[Start of Attachment]

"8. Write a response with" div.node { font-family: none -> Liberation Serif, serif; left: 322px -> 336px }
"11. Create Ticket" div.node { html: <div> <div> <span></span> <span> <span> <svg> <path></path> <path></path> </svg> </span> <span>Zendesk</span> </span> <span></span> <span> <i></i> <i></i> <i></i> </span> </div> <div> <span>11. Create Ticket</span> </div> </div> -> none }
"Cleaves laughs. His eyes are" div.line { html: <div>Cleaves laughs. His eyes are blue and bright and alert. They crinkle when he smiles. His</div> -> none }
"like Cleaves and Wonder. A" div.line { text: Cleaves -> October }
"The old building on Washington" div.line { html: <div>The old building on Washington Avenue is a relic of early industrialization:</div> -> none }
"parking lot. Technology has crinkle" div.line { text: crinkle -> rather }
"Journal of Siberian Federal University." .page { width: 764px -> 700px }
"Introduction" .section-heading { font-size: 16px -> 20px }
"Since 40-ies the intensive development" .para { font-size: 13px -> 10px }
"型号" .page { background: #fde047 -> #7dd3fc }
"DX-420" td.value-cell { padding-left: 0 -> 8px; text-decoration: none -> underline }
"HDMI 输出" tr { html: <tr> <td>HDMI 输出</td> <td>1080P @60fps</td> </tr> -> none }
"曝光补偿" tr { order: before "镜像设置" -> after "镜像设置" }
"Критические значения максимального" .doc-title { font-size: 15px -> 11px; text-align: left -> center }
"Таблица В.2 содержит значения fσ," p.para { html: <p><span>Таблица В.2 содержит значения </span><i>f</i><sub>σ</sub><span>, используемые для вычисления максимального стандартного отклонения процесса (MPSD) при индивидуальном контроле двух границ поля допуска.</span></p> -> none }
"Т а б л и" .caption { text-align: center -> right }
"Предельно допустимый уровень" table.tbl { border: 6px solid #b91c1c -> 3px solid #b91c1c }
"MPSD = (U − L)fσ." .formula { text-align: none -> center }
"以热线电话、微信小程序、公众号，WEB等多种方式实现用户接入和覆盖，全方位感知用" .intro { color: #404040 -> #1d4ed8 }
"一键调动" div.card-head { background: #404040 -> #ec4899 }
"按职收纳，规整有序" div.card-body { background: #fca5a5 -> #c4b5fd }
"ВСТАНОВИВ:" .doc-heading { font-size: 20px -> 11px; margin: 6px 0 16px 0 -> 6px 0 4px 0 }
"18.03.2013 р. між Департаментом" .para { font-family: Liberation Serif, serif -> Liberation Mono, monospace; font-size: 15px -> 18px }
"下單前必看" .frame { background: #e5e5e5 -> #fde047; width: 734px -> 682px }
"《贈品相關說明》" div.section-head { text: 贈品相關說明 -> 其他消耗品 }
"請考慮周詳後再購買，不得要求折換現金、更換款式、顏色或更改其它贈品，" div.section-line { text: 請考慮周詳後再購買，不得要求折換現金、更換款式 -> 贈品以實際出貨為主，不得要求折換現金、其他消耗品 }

[End of Attachment]

** The problem **
Please write out all the data above, exactly as it reads.

** Exercise solution **
"8. Write a response with" div.node { font-family: none -> Liberation Serif, serif; left: 322px -> 336px }
"11. Create Ticket" div.node { html: <div> <div> <span></span> <span> <span> <svg> <path></path> <path></path> </svg> </span> <span>Zendesk</span> </span> <span></span> <span> <i></i> <i></i> <i></i> </span> </div> <div> <span>11. Create Ticket</span> </div> </div> -> none }
"Cleaves laughs. His eyes are" div.line { html: <div>Cleaves laughs. His eyes are blue and bright and alert. They crinkle when he smiles. His</div> -> none }
"like Cleaves and Wonder. A" div.line { text: Cleaves -> October }
"The old building on Washington" div.line { html: <div>The old building on Washington Avenue is a relic of early industrialization:</div> -> none }
"parking lot. Technology has crinkle" div.line { text: crinkle -> rather }
"Journal of Siberian Federal University." .page { width: 764px -> 700px }
"Introduction" .section-heading { font-size: 16px -> 20px }
"Since 40-ies the intensive development" .para { font-size: 13px -> 10px }
"型号" .page { background: #fde047 -> #7dd3fc }
"DX-420" td.value-cell { padding-left: 0 -> 8px; text-decoration: none -> underline }
"HDMI 输出" tr { html: <tr> <td>HDMI 输出</td> <td>1080P @60fps</td> </tr> -> none }
"曝光补偿" tr { order: before "镜像设置" -> after "镜像设置" }
"Критические значения максимального" .doc-title { font-size: 15px -> 11px; text-align: left -> center }
"Таблица В.2 содержит значения fσ," p.para { html: <p><span>Таблица В.2 содержит значения </span><i>f</i><sub>σ</sub><span>, используемые для вычисления максимального стандартного отклонения процесса (MPSD) при индивидуальном контроле двух границ поля допуска.</span></p> -> none }
"Т а б л и" .caption { text-align: center -> right }
"Предельно допустимый уровень" table.tbl { border: 6px solid #b91c1c -> 3px solid #b91c1c }
"MPSD = (U − L)fσ." .formula { text-align: none -> center }
"以热线电话、微信小程序、公众号，WEB等多种方式实现用户接入和覆盖，全方位感知用" .intro { color: #404040 -> #1d4ed8 }
"一键调动" div.card-head { background: #404040 -> #ec4899 }
"按职收纳，规整有序" div.card-body { background: #fca5a5 -> #c4b5fd }
"ВСТАНОВИВ:" .doc-heading { font-size: 20px -> 11px; margin: 6px 0 16px 0 -> 6px 0 4px 0 }
"18.03.2013 р. між Департаментом" .para { font-family: Liberation Serif, serif -> Liberation Mono, monospace; font-size: 15px -> 18px }
"下單前必看" .frame { background: #e5e5e5 -> #fde047; width: 734px -> 682px }
"《贈品相關說明》" div.section-head { text: 贈品相關說明 -> 其他消耗品 }
"請考慮周詳後再購買，不得要求折換現金、更換款式、顏色或更改其它贈品，" div.section-line { text: 請考慮周詳後再購買，不得要求折換現金、更換款式 -> 贈品以實際出貨為主，不得要求折換現金、其他消耗品 }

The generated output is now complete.